-- Opening Marker --

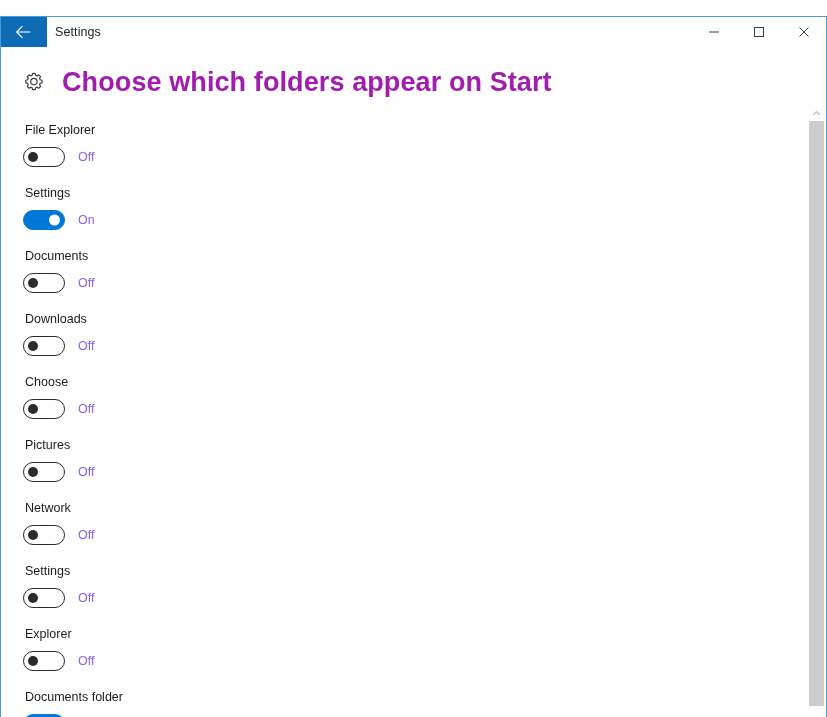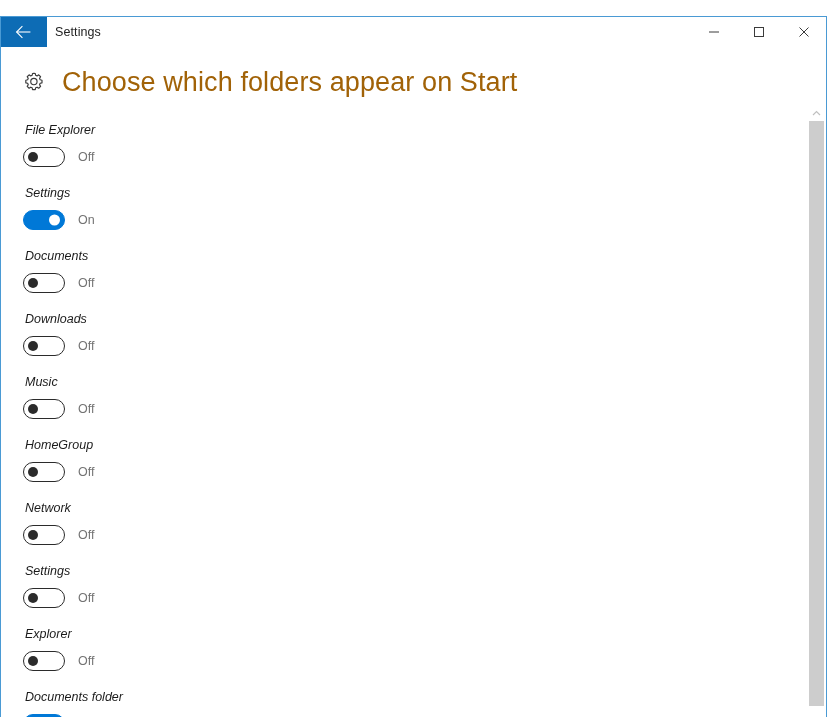"Choose which folders appear on" .page-title { color: #a16207 -> #a21caf; font-weight: 400 -> 700 }
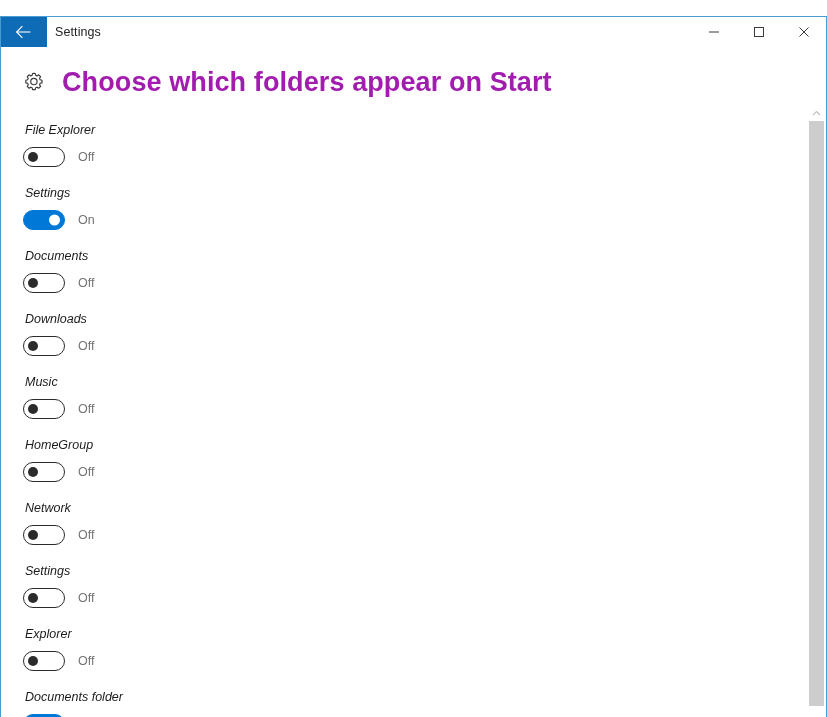"File Explorer" .setting-label { font-style: italic -> none }
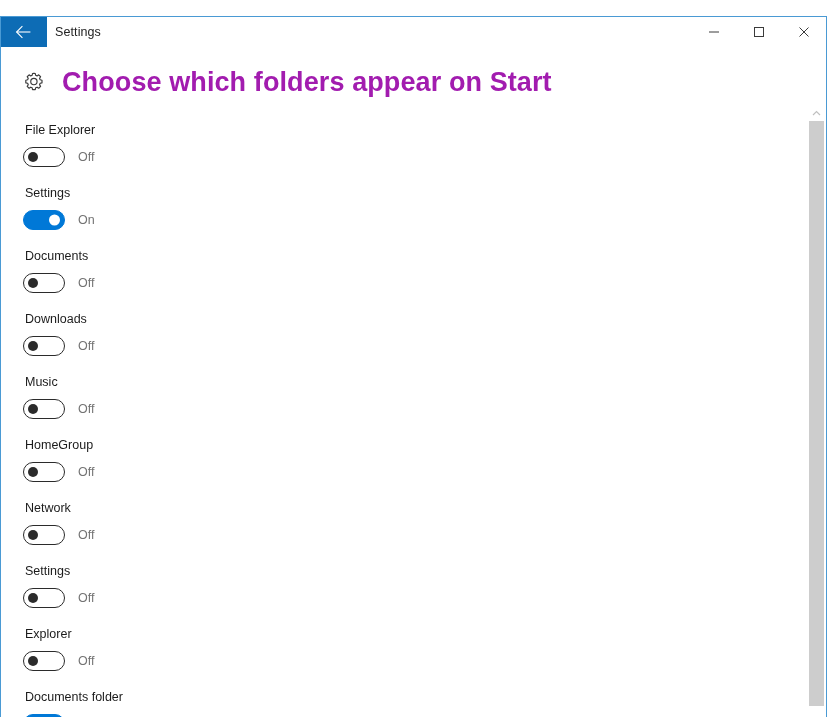"Off" .toggle-state { color: #737373 -> #8b5cf6 }
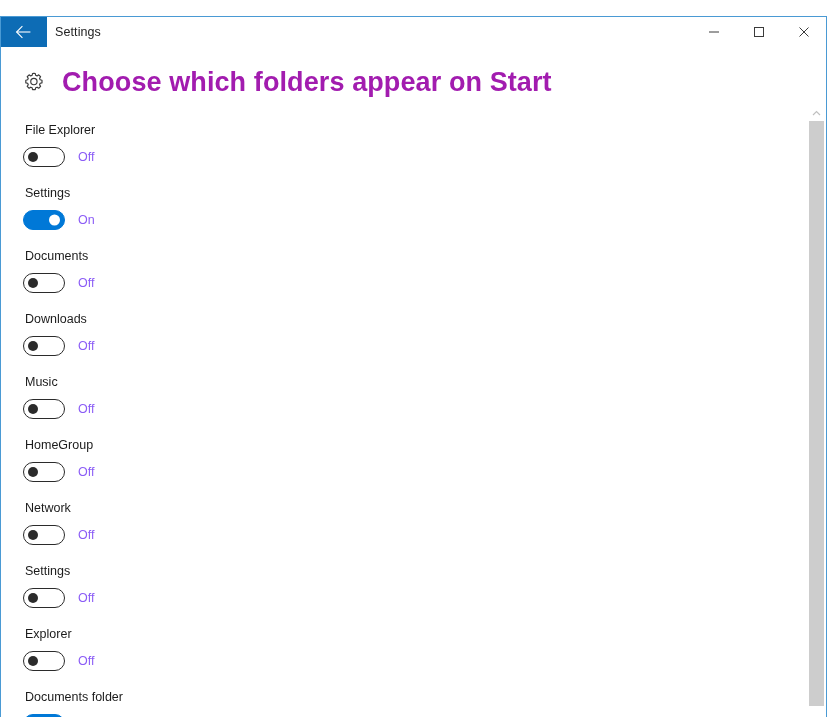"Music" div.setting-label { text: Music -> Choose }
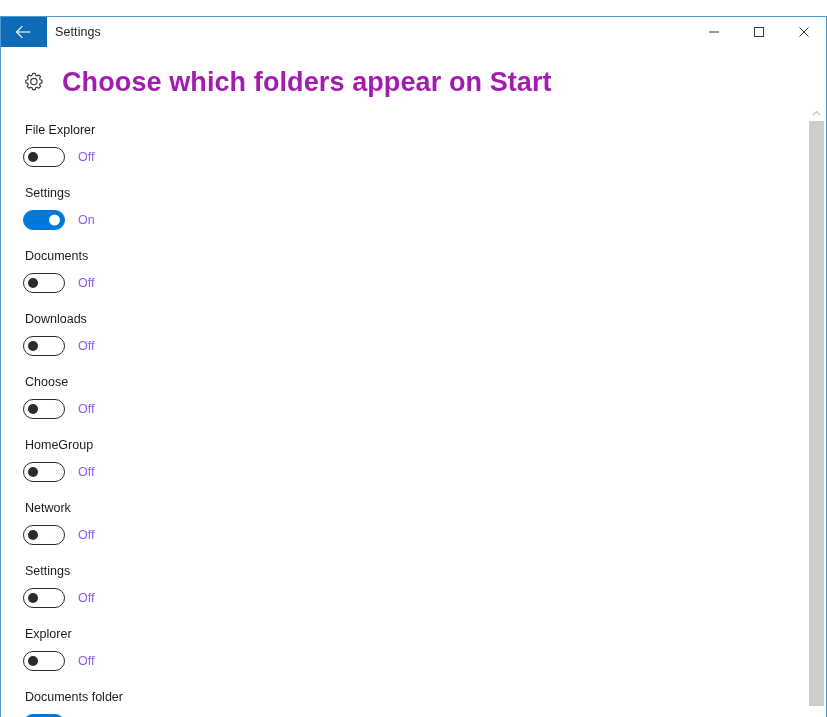"HomeGroup" div.setting-label { text: HomeGroup -> Pictures }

-- Closing Marker --

> [DIRECTIONS]: Only exact copies are wanted here. Write out the lines from the one containing "font-style: italic ->" through the end of the material and no others, omitting all pictures.

> [RESULT OF THIS EXERCISE]:
"File Explorer" .setting-label { font-style: italic -> none }
"Off" .toggle-state { color: #737373 -> #8b5cf6 }
"Music" div.setting-label { text: Music -> Choose }
"HomeGroup" div.setting-label { text: HomeGroup -> Pictures }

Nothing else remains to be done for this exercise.